Proof This fact is probably folklore, but a proof can be found in Zhang et al.³. We only need one key fact: because we are using the squared error loss, at any time $t$ the gradient looks like:

\[-\nabla L(w(t)) = X^T (y - Xw(t)) = \sum_{i=1}^n x_i e_i(t)\]

which is always a vector in the span of the data points. This means that if $w(0) = 0$, then the weights at any time $t$ continues to remain in this span. (Geometrically, the span of the data forms an $n$-dimensional subspace in the $d$-dimensional weight space, so the invariance being preserved here is that the path of gradient descent always lies within this subspace.)

Now, assume that GF converges to a global minimizer, $\bar{w}$. We need to be a bit careful and actually prove that global convergence happens. But we already know that GF/GD minimizes convex loss functions, so let us not repeat the calculations from Chapter 4. Therefore, $\bar{w} = X^T \alpha$ for some set of coefficients $\alpha$. But we also know that since $\bar{w}$ is a global minimizer, $X\bar{w} = y$, which means that

\[XX^T \alpha = y, \quad \text{or} \quad \alpha = (XX^T)^{-1} y.\]

where the inverse exists since the data is in general position. Therefore,

$\bar{w} = X^T (XX^T)^{-1} y$ which is the Moore-Penrose inverse, or pseudo-inverse, of $X$ applied to $y$. From basic linear algebra we know that the pseudo-inverse gives the minimum-norm solution to the linear system $y = Xw$.

Remark The above proof is algebraic, but there is a simple geometric intuition. Gradient flowlines are orthogonal to the subspace of all possible solutions. Therefore, if we start gradient flow from the origin, then the shortest path to the set of feasible solutions is the straight line segment orthogonal to this subspace, which means that the final answer is the interpolator with minimum $L_2$ norm.

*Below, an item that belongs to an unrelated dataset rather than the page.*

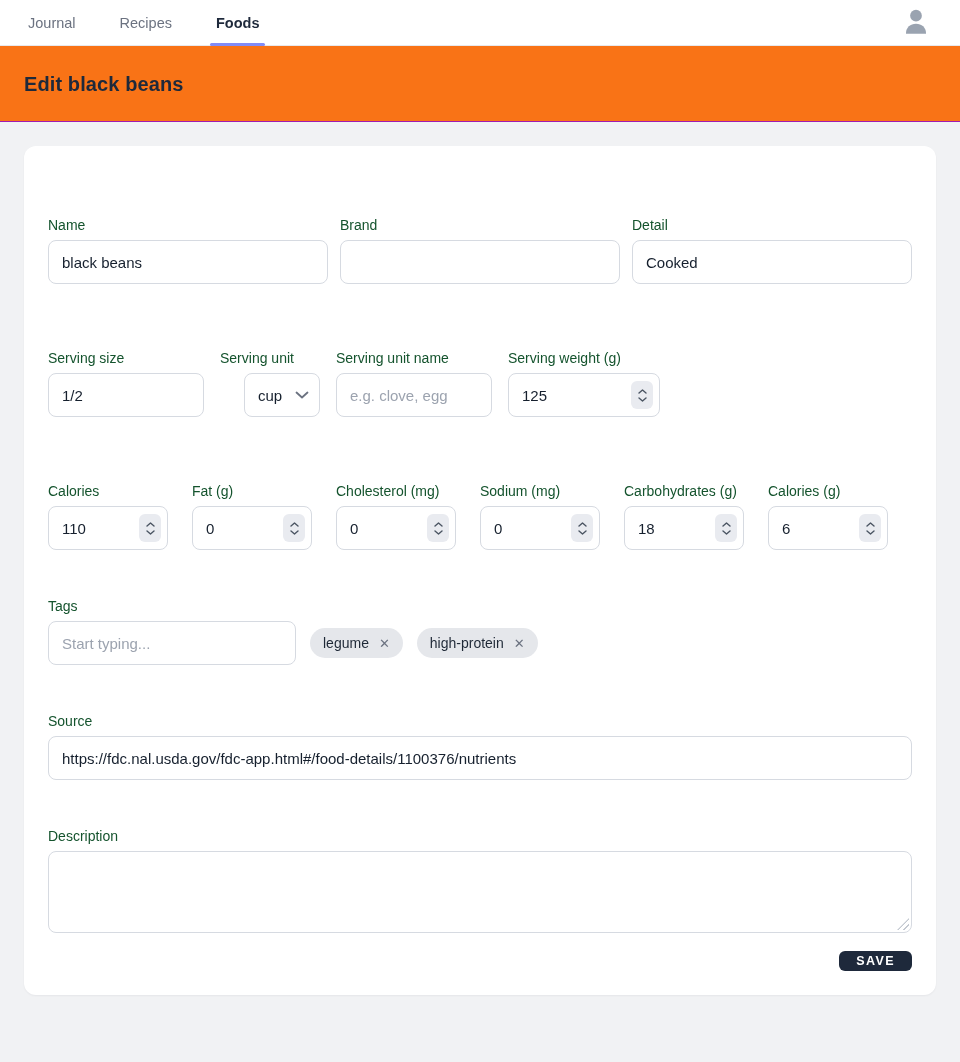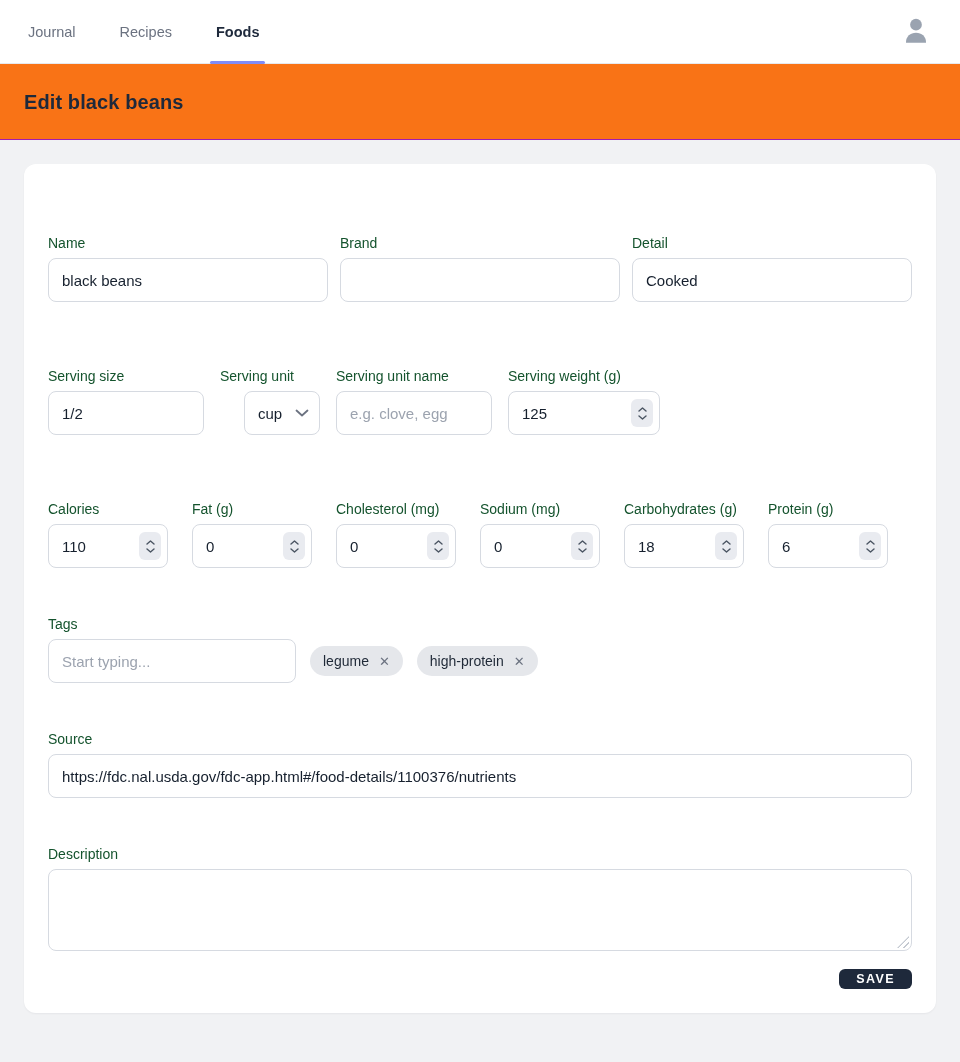"Journal" .topnav { height: 64px -> 46px }
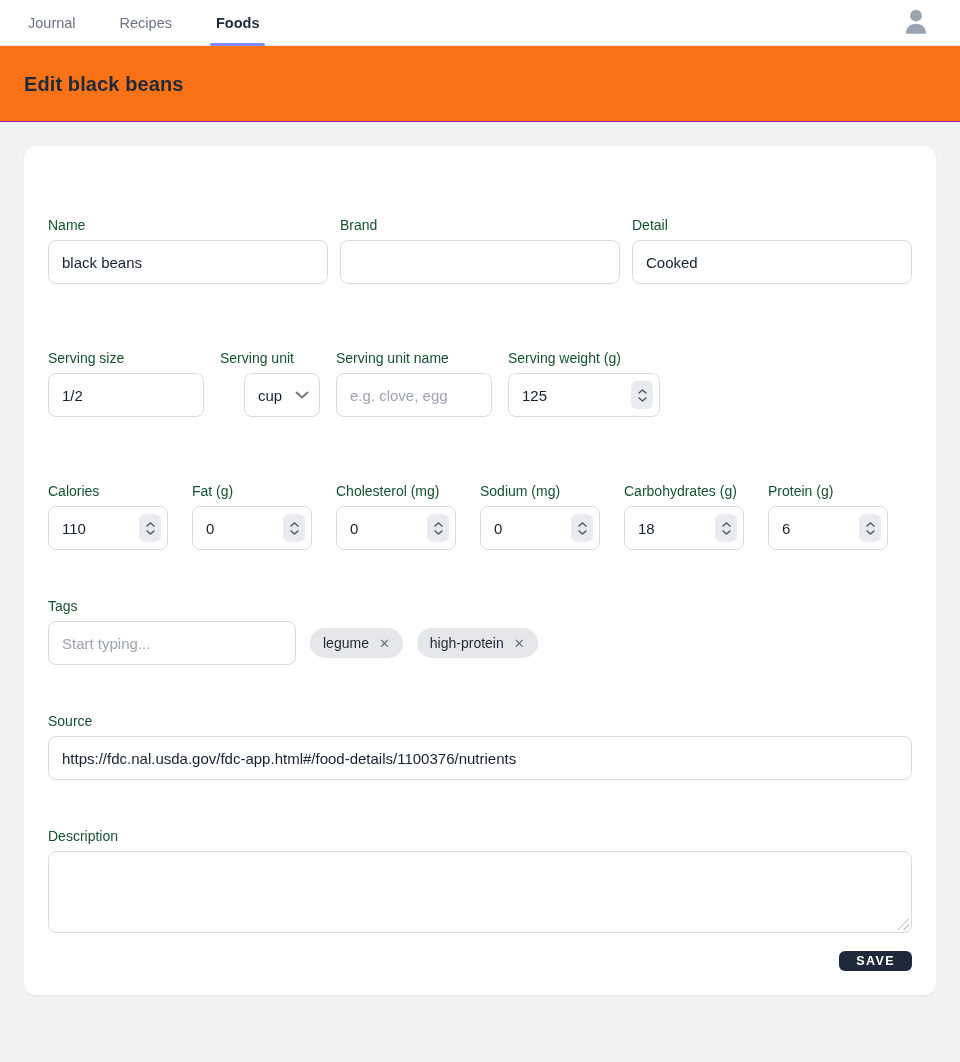"Protein (g)" label.field-label { text: Protein -> Calories }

Great! For the squared error loss, the path of gradient descent always leads to the lowest-norm solution, regardless of the training dataset.

Does this intuition carry over to more complex settings? The answer is yes. Let us now describe a similar result (proved here⁵ and here⁶) for the setting of linear classification. Given a linearly separable training dataset, we discover an interpolating classifier using gradient descent over the $\exp$ loss. (This result also holds for the logistic loss.) Somewhat surprisingly, we show that the limit of gradient descent (approximately) produces the min-norm interpolator, which is nothing but the (hard margin) SVM!

The exact theorem statement needs some motivation. For that, let’s first examine the $\exp$ loss, which is somewhat of a strange beast. As defined above, this looks like:

\[L(w) = \sum_{i=1}^n \exp(- y_i \lang w, x_i \rang) .\]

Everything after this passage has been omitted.